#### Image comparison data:
***

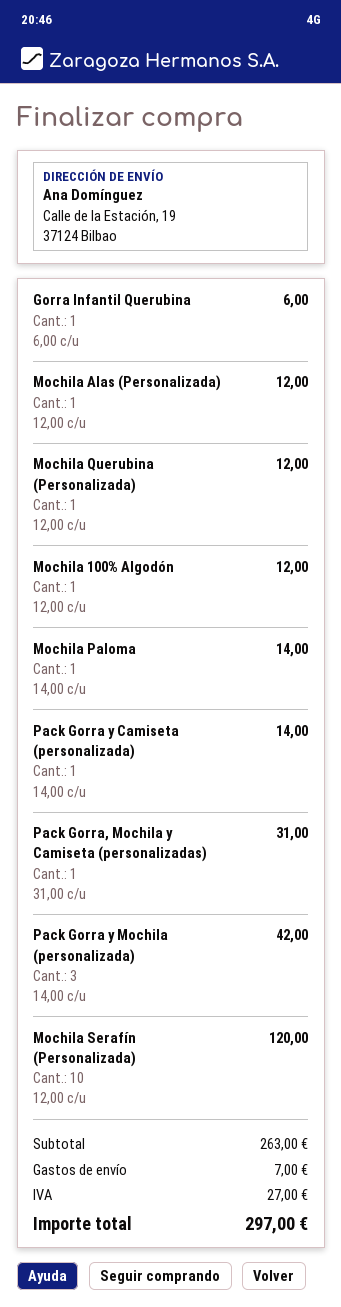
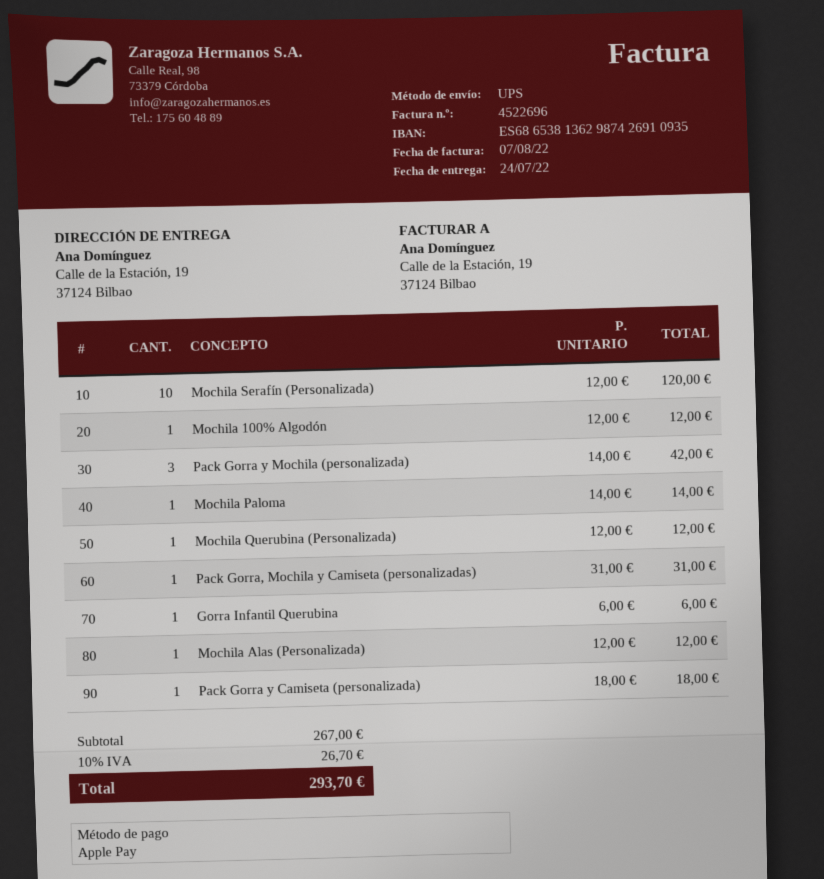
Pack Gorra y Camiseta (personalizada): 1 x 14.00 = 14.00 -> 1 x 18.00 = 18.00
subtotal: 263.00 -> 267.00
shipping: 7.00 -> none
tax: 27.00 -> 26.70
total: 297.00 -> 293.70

***

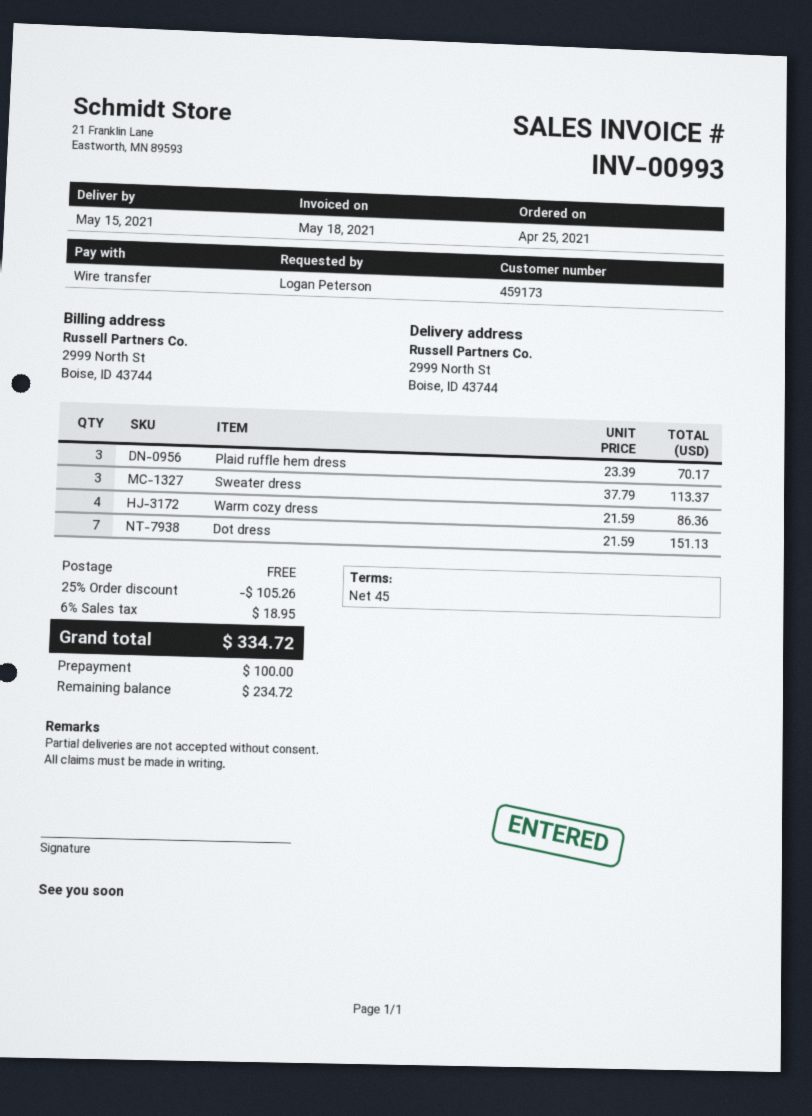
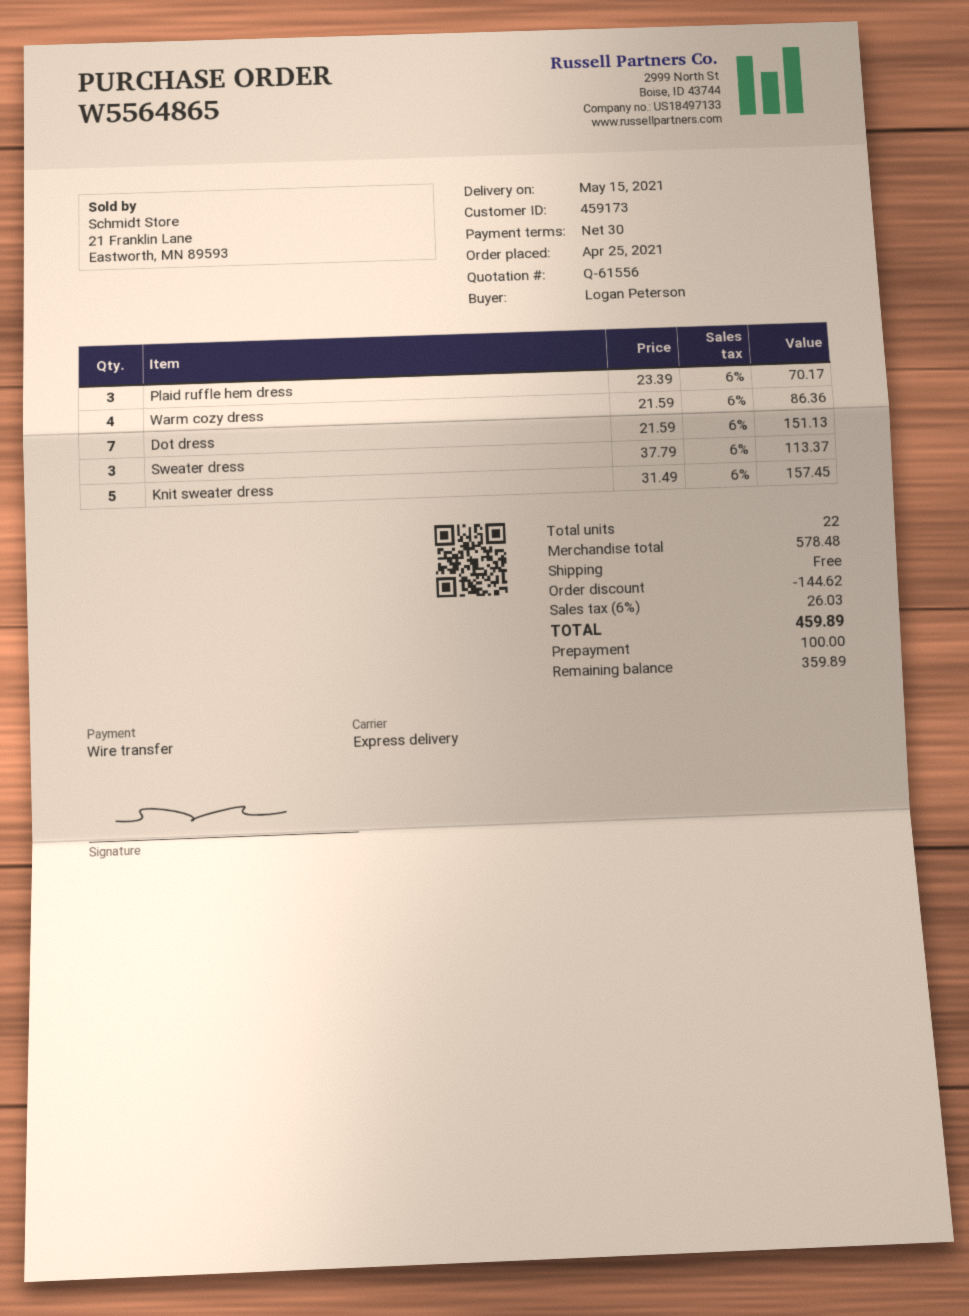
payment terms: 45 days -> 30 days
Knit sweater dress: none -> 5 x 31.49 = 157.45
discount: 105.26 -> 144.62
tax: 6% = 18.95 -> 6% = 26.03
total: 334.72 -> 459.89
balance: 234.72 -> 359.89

***

#### WHAT IS EXPECTED:
In the entries above, find the line holding "shipping: 7.00 -> none" and the line holding "total: 297.00 -> 293.70", then retype exactly those two lines and every line between them, and nothing else.

#### ANSWER TO THE EXERCISE:
shipping: 7.00 -> none
tax: 27.00 -> 26.70
total: 297.00 -> 293.70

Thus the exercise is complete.